沼尻分場 研究内容
沼尻分場の研究内容
1 飼料用米(圧ぺん籾米、玄米)の給与技術の開発
肉用牛の育成期を含めた飼養全期間で肥育用配合飼料の25~35%を圧ぺん籾米、30~40%を圧ぺん玄米にそれぞれ置き換えて給与しても良好な発育や枝肉成績となることを確認しました。
また、飼料用米の利用拡大に向けて、肉用牛肥育経営農家での現地実証試験を併せて行い、配合飼料の30%を圧ぺん玄米に置き換えて給与しても実証農家の慣行肥育成績と遜色ないことを確認しました。
下の写真は、飼料用米(圧ぺん籾米を配合飼料の35%代替)を給与した肥育牛の枝肉断面です。
(県基幹種雄牛の「高百合」去勢産子、Bms.No11、枝肉重量527kg、ロース芯面積81平方センチメートル)
2 肉用牛短期肥育技術の開発
全国の黒毛和種去勢肥育牛の平均出荷月齢は29.3ヵ月齢((独)家畜改良センター枝肉成績とりまとめ概要(平成28年度))であり、肥育期間の短縮による生産コストの低減が課題となっています。
さらに、東日本大震災の影響により本県産枝肉価格は全国平均よりも低い状況が続いています。
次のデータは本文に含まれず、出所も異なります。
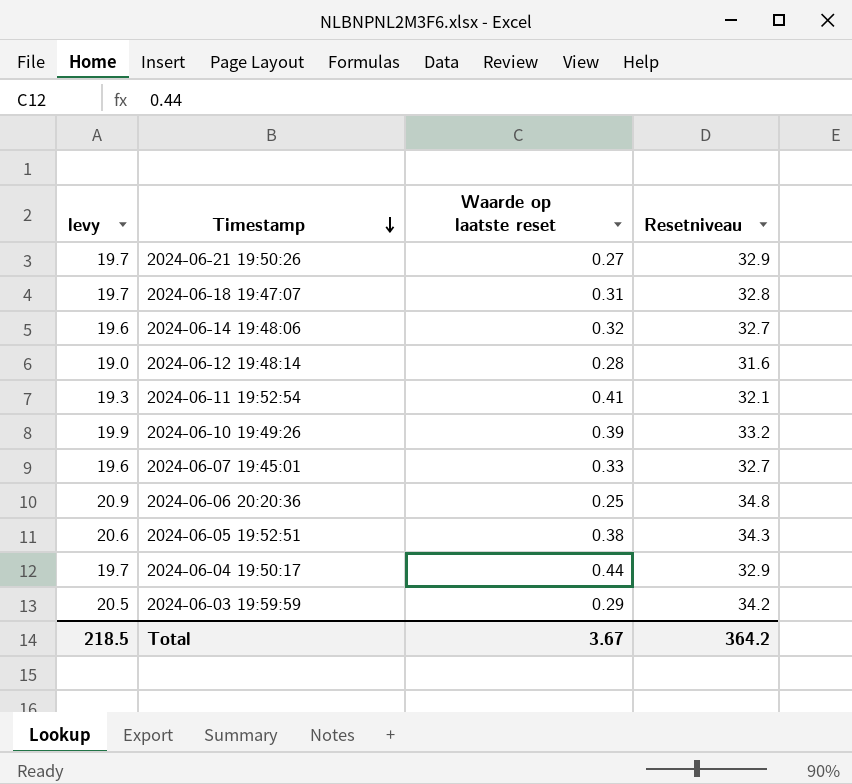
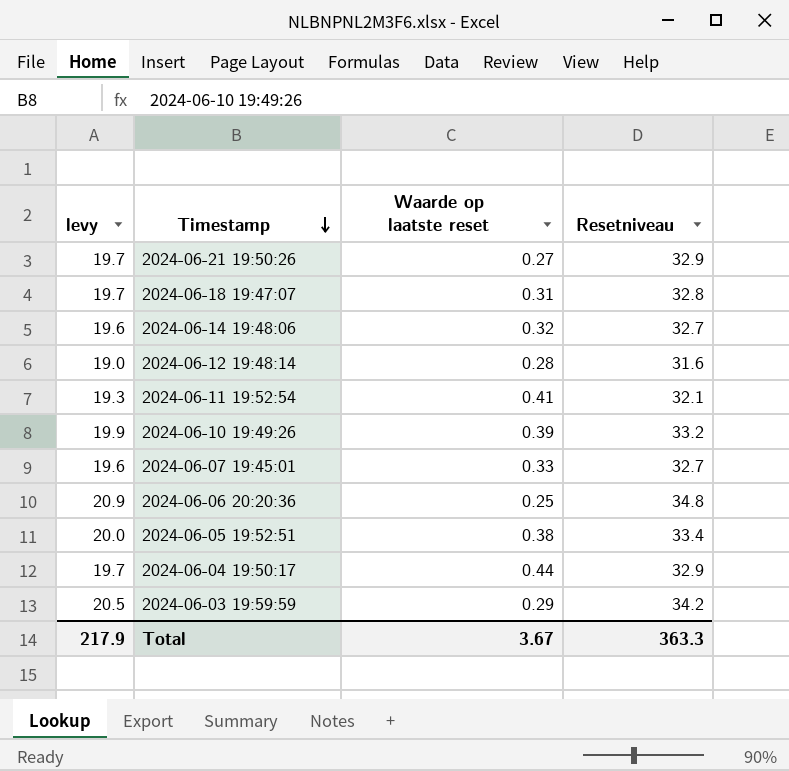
2024-06-05 19:52:51 | levy: 20.6 -> 20.0
2024-06-05 19:52:51 | Resetniveau: 34.3 -> 33.4
Total | levy: 218.5 -> 217.9
Total | Resetniveau: 364.2 -> 363.3

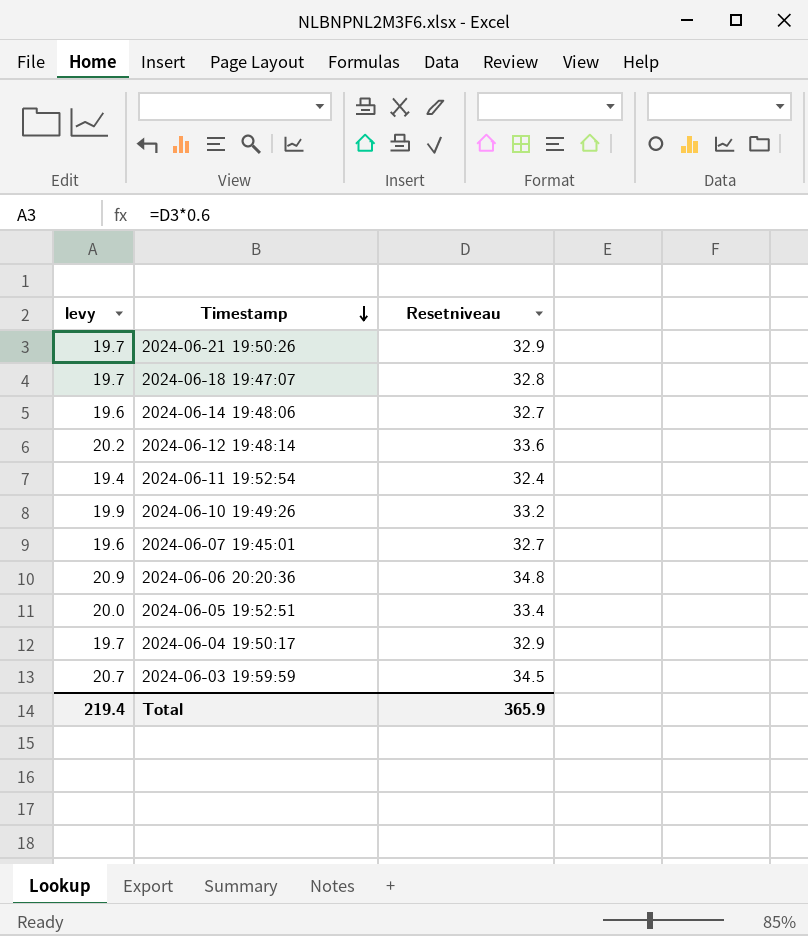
column Waarde op laatste reset | position: 3 -> none
2024-06-12 19:48:14 | levy: 19.0 -> 20.2
2024-06-12 19:48:14 | Resetniveau: 31.6 -> 33.6
2024-06-11 19:52:54 | levy: 19.3 -> 19.4
2024-06-11 19:52:54 | Resetniveau: 32.1 -> 32.4
2024-06-03 19:59:59 | levy: 20.5 -> 20.7
2024-06-03 19:59:59 | Resetniveau: 34.2 -> 34.5
Total | levy: 217.9 -> 219.4
Total | Resetniveau: 363.3 -> 365.9

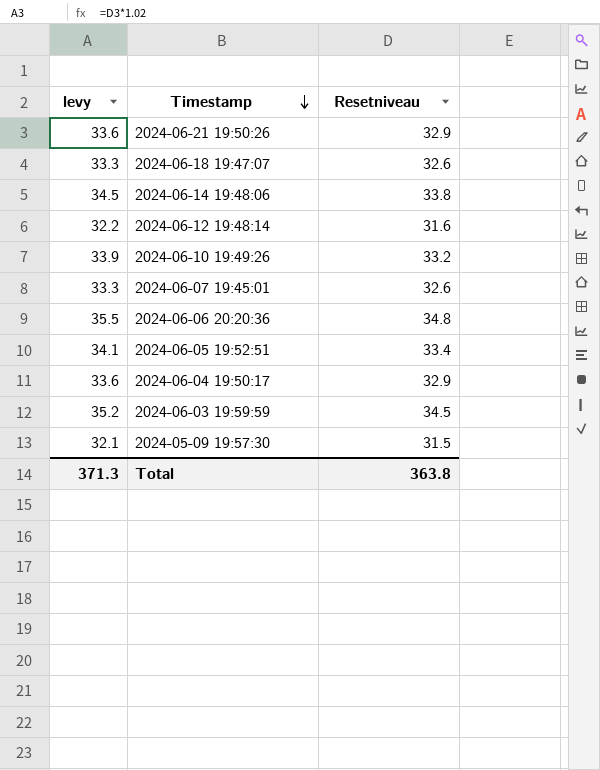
column levy | formula: [Resetniveau] * 0.6 -> [Resetniveau] * 1.02
row 2024-06-11 19:52:54: 19.4 | 32.4 -> none
2024-06-18 19:47:07 | Resetniveau: 32.8 -> 32.6
2024-06-14 19:48:06 | Resetniveau: 32.7 -> 33.8
2024-06-12 19:48:14 | Resetniveau: 33.6 -> 31.6
2024-06-07 19:45:01 | Resetniveau: 32.7 -> 32.6
row 2024-05-09 19:57:30: none -> 32.1 | 31.5
Total | levy: 219.4 -> 371.3
Total | Resetniveau: 365.9 -> 363.8

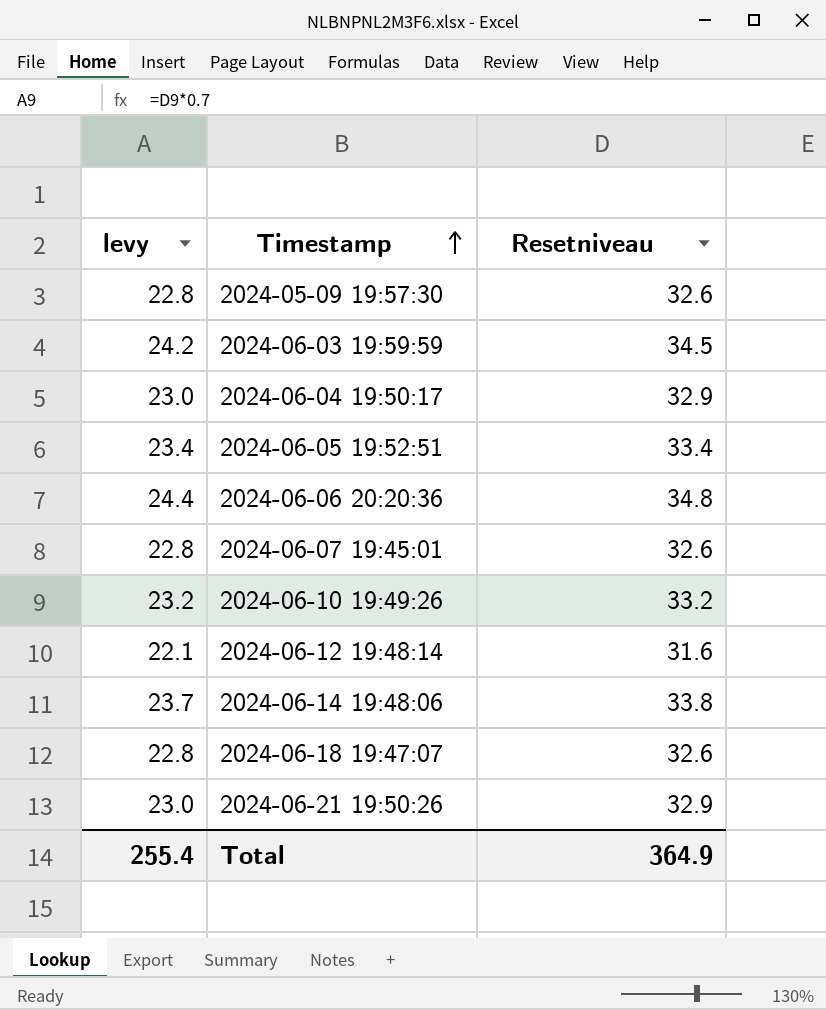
row order: Timestamp descending -> Timestamp ascending
column levy | formula: [Resetniveau] * 1.02 -> [Resetniveau] * 0.7
2024-05-09 19:57:30 | Resetniveau: 31.5 -> 32.6
Total | levy: 371.3 -> 255.4
Total | Resetniveau: 363.8 -> 364.9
そのため、肉用牛の生産性を向上させ、風評に負けない生産体系を確立するために平成30年度より、肉用牛の短期飼養管理プログラムの開発肥育試験に取り組んでいます。
3 肉用牛の生産性向上のための育成技術の確立
市場価値の高い子牛を生産するためには腹作り(第一胃の発達)が重要であり、育成期の粗飼料摂取量を増加させることが課題です。
そこで、育成牛に給与する粗飼料の香りを増強するために50℃で48時間通風乾燥させた乾草(以下、過乾燥)を給与する試験を実施しました。
過乾燥は通常乾草に比べ嗜好性が高く、育成牛の粗飼料給与時に添加したところ粗飼料給与量が増加することを確認しました。また、過乾燥は電子レンジ(500Wで4分程度)を用いて簡易に作成することができました。ただし、電子レンジによる牧草の乾燥を過剰に行うと発火のおそれがあるので注意が必要です。
4 放牧試験課題
東日本大震災以降、放牧を見合わせてきましたが、表土が薄かったり埋石等のため、深耕による除染ができない放牧地においても、ロータリー浅耕により更新で黒毛和種の放牧の再開が可能であるという実証試験を行いました。
なお、放牧再開にあたっては、モニタリング検査に基づく関係機関の助言等と、放牧中のグラステタニーへの発生防止に気を付けてください。